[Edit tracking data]
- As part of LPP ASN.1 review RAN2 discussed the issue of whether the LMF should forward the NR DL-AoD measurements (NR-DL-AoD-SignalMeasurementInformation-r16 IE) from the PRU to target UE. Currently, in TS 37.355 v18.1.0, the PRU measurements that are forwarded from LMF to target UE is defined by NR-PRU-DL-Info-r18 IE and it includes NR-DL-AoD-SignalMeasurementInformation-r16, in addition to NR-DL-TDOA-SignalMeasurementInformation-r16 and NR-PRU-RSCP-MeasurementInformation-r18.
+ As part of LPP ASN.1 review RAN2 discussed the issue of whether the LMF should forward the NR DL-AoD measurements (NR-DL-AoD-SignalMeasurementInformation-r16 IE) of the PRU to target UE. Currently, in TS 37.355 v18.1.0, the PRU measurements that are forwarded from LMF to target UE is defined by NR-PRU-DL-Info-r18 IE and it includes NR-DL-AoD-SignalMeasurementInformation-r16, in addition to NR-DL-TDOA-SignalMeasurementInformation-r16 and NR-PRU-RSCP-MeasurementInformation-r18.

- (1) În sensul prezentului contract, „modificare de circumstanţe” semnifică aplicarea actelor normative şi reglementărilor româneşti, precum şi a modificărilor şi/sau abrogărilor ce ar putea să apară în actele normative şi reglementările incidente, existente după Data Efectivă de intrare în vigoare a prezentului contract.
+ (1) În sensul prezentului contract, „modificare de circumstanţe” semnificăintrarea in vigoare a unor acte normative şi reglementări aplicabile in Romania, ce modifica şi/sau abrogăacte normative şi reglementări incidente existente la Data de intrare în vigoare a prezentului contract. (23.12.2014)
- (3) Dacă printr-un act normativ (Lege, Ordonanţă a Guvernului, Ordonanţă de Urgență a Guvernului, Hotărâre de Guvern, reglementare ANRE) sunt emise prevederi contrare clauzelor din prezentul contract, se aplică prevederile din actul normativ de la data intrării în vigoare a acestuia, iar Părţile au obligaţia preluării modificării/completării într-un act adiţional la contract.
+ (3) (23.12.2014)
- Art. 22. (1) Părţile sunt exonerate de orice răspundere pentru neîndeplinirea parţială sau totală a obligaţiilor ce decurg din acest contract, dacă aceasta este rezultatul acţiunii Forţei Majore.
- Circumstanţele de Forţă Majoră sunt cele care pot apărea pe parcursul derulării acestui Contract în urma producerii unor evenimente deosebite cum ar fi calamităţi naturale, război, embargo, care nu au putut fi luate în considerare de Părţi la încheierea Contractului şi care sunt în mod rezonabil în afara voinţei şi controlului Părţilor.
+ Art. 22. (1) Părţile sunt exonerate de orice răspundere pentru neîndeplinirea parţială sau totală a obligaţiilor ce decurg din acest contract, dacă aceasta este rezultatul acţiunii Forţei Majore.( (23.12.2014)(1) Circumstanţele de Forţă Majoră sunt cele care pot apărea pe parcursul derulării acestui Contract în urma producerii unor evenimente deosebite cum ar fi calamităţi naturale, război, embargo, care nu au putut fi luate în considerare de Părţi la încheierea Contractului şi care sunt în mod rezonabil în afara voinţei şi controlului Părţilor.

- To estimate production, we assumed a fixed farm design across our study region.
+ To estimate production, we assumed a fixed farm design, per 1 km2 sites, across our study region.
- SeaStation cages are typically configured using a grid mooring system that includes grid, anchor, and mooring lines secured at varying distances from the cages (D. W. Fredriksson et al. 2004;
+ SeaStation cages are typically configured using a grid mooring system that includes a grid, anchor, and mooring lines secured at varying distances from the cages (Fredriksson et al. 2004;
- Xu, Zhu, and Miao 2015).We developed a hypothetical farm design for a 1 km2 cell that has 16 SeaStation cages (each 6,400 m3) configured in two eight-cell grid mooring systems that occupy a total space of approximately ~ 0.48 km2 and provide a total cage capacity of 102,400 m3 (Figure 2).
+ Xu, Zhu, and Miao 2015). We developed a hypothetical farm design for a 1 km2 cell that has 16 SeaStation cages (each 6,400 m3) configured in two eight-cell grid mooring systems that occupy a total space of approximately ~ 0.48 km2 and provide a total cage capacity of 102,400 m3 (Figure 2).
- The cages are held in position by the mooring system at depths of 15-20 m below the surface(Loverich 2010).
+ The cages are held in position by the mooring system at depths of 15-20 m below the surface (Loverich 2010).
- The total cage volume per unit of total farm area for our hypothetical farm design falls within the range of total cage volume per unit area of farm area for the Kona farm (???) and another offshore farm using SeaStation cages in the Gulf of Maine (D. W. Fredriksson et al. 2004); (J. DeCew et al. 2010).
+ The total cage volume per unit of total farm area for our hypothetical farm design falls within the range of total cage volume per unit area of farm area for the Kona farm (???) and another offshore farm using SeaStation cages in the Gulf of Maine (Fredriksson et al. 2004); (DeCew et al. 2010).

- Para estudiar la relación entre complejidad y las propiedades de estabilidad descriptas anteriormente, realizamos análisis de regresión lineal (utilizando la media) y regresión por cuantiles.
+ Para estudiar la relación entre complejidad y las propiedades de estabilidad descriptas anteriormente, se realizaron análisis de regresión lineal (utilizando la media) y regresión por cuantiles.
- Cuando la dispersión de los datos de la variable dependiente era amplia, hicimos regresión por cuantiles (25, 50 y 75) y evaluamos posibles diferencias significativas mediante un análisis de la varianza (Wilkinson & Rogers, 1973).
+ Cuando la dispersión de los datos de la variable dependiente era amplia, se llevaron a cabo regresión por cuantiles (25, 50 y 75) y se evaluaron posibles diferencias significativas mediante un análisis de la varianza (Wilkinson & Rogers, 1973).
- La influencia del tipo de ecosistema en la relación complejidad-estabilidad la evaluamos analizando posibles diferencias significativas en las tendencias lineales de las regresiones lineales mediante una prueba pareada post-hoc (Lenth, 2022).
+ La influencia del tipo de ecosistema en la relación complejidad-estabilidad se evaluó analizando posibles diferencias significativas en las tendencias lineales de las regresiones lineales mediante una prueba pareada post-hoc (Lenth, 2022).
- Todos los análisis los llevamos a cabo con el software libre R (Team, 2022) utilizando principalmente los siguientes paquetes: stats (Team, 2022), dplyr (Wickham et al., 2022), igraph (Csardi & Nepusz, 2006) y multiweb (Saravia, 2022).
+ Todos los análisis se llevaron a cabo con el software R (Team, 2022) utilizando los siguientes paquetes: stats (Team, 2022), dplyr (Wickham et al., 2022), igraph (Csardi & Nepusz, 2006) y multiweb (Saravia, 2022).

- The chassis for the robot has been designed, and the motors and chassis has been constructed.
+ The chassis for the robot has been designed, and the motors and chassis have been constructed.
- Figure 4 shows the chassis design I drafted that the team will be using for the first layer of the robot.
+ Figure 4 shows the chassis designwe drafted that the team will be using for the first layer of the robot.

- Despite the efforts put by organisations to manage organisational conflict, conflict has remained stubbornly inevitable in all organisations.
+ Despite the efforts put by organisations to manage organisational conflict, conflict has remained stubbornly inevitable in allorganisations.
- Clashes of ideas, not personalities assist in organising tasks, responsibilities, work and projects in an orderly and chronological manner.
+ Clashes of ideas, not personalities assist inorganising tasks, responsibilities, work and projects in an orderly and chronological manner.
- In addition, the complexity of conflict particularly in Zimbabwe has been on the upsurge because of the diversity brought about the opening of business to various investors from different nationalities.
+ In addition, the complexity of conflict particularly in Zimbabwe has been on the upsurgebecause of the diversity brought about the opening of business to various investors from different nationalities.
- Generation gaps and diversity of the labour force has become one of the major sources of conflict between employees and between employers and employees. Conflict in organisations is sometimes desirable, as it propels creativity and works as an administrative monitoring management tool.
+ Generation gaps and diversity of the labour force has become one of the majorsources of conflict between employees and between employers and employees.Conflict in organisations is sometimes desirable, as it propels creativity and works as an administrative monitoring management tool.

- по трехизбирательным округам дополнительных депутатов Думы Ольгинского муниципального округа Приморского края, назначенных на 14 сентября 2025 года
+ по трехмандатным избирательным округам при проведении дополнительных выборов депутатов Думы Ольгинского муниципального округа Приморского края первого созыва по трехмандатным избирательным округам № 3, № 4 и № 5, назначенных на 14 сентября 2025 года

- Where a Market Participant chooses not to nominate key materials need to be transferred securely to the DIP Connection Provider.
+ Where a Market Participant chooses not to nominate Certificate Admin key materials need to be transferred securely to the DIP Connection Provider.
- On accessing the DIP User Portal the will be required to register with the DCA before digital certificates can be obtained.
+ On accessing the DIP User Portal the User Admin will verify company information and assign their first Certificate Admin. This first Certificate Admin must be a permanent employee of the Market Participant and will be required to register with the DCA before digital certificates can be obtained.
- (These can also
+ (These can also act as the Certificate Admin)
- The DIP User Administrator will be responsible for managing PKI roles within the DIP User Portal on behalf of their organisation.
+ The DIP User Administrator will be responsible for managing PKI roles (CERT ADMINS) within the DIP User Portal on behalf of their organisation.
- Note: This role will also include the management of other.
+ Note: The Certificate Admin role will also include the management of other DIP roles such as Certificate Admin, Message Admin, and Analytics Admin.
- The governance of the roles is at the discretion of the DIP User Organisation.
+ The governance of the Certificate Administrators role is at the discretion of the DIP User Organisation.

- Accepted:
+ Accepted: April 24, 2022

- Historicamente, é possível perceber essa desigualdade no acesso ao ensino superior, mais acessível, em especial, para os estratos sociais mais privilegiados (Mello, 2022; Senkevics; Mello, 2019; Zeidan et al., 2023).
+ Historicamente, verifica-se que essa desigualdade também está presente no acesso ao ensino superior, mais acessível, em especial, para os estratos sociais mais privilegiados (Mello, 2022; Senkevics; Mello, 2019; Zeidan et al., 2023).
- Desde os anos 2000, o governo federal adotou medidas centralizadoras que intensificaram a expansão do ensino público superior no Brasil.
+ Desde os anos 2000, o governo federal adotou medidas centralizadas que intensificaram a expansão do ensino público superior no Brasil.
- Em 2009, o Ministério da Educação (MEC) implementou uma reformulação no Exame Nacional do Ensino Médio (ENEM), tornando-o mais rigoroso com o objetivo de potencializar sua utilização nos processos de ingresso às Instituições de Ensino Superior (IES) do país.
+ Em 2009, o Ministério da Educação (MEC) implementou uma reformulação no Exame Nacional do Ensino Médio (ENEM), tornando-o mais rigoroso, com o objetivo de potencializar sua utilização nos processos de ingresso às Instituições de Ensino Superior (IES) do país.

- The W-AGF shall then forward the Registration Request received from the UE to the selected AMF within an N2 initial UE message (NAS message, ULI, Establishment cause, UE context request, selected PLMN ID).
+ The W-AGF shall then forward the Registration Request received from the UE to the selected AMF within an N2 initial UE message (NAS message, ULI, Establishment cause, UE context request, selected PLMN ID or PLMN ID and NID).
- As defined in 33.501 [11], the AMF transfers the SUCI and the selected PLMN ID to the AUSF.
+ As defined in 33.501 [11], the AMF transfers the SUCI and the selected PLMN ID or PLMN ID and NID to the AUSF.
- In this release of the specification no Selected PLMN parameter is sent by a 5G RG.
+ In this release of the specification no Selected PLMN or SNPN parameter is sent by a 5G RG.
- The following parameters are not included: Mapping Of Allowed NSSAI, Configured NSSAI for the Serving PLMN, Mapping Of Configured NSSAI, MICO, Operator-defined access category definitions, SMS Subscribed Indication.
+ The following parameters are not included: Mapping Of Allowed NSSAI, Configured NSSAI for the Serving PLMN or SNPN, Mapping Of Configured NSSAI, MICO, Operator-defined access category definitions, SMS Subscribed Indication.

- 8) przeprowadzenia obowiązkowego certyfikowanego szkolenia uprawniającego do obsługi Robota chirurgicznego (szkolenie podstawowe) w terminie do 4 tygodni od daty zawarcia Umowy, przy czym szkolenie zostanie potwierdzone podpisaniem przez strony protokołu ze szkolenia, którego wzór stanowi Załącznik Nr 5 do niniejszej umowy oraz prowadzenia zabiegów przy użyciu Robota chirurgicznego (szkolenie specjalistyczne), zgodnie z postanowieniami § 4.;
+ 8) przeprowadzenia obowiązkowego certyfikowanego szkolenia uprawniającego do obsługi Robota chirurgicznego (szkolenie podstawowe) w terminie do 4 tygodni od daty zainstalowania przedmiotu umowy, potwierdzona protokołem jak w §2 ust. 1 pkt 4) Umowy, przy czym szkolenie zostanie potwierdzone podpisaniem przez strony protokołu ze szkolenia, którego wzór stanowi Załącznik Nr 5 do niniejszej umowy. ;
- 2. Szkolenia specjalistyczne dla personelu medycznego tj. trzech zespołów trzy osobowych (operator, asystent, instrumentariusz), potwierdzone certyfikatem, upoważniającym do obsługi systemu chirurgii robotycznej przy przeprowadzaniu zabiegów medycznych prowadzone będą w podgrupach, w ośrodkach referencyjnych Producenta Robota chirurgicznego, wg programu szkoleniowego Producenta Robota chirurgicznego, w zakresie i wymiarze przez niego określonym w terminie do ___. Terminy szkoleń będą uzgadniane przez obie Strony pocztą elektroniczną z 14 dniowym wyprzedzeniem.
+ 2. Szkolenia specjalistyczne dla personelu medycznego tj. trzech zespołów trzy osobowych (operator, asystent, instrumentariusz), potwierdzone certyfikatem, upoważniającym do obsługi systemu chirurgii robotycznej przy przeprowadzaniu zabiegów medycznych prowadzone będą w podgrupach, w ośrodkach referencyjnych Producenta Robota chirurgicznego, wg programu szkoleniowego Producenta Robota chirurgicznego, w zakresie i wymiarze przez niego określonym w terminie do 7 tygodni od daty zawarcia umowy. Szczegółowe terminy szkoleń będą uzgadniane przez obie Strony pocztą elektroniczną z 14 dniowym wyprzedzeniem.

[What you will do]
Copy out the range of lines above starting at the line with "the chassis designwe" and ending at the line with "personalities assist inorganising", exactly and including both.

[Solution]
+ Figure 4 shows the chassis designwe drafted that the team will be using for the first layer of the robot.

- Despite the efforts put by organisations to manage organisational conflict, conflict has remained stubbornly inevitable in all organisations.
+ Despite the efforts put by organisations to manage organisational conflict, conflict has remained stubbornly inevitable in allorganisations.
- Clashes of ideas, not personalities assist in organising tasks, responsibilities, work and projects in an orderly and chronological manner.
+ Clashes of ideas, not personalities assist inorganising tasks, responsibilities, work and projects in an orderly and chronological manner.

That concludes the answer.